Adjusting treatment effect estimates by post-stratification in randomized experiments
Experimenters often use post-stratification to adjust estimates. Post-stratification is akin to blocking, except that the number of treated units in each stratum is a random variable because stratification occurs after treatment assignment. We analyse both post-stratification and blocking under the Neyman—Rubin model and compare the efficiency of these designs.

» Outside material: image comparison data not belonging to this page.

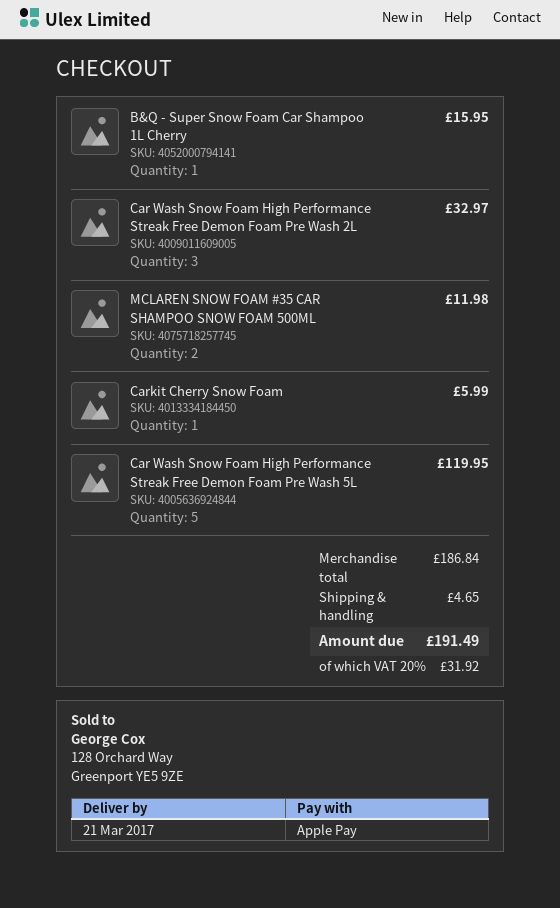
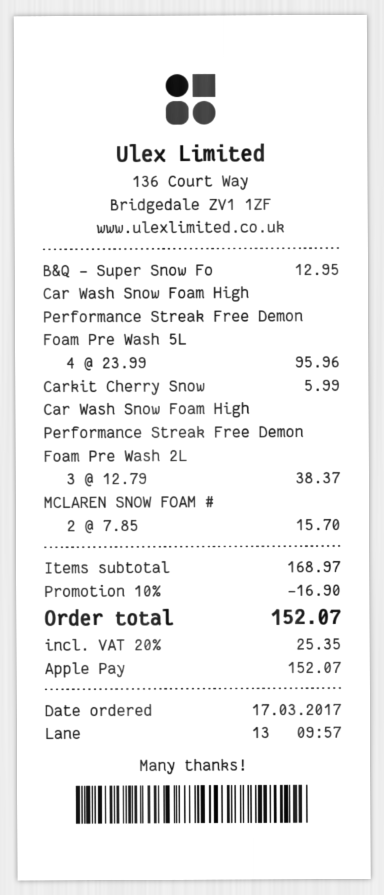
B&Q - Super Snow Foam Car Shampoo 1L Cherry: 1 for 15.95 -> 1 for 12.95
Car Wash Snow Foam High Performance Streak Free Demon Foam Pre Wash 2L: 3 for 32.97 -> 3 for 38.37
MCLAREN SNOW FOAM #35 CAR SHAMPOO SNOW FOAM 500ML: 2 for 11.98 -> 2 for 15.70
Car Wash Snow Foam High Performance Streak Free Demon Foam Pre Wash 5L: 5 for 119.95 -> 4 for 95.96
subtotal: 186.84 -> 168.97
discount: none -> 10% = 16.90
shipping: 4.65 -> none
tax: 20% = 31.92 -> 20% = 25.35
total: 191.49 -> 152.07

We derive the variances for a post-stratified estimator and a simple difference-in-means estimator under different randomization schemes. Post-stratification is nearly as efficient as blocking: the difference in their variances is of the order of 1/n 2 , with a constant depending on treatment proportion. Post-stratification is therefore a reasonable alternative to blocking when blocking is not feasible. However, in finite samples, post-stratification can increase variance if the number of strata is large and the strata are poorly chosen. To examine why the estimators' variances are different, we extend our results by conditioning on the observed number of treated units in each stratum. Conditioning also provides more accurate variance estimates because it takes into account how close (or far) a realized random sample is from a comparable blocked experiment. We then show that the practical substance of our results remains under an infinite population sampling model. Finally, we provide an analysis of an actual experiment to illustrate our analytical results.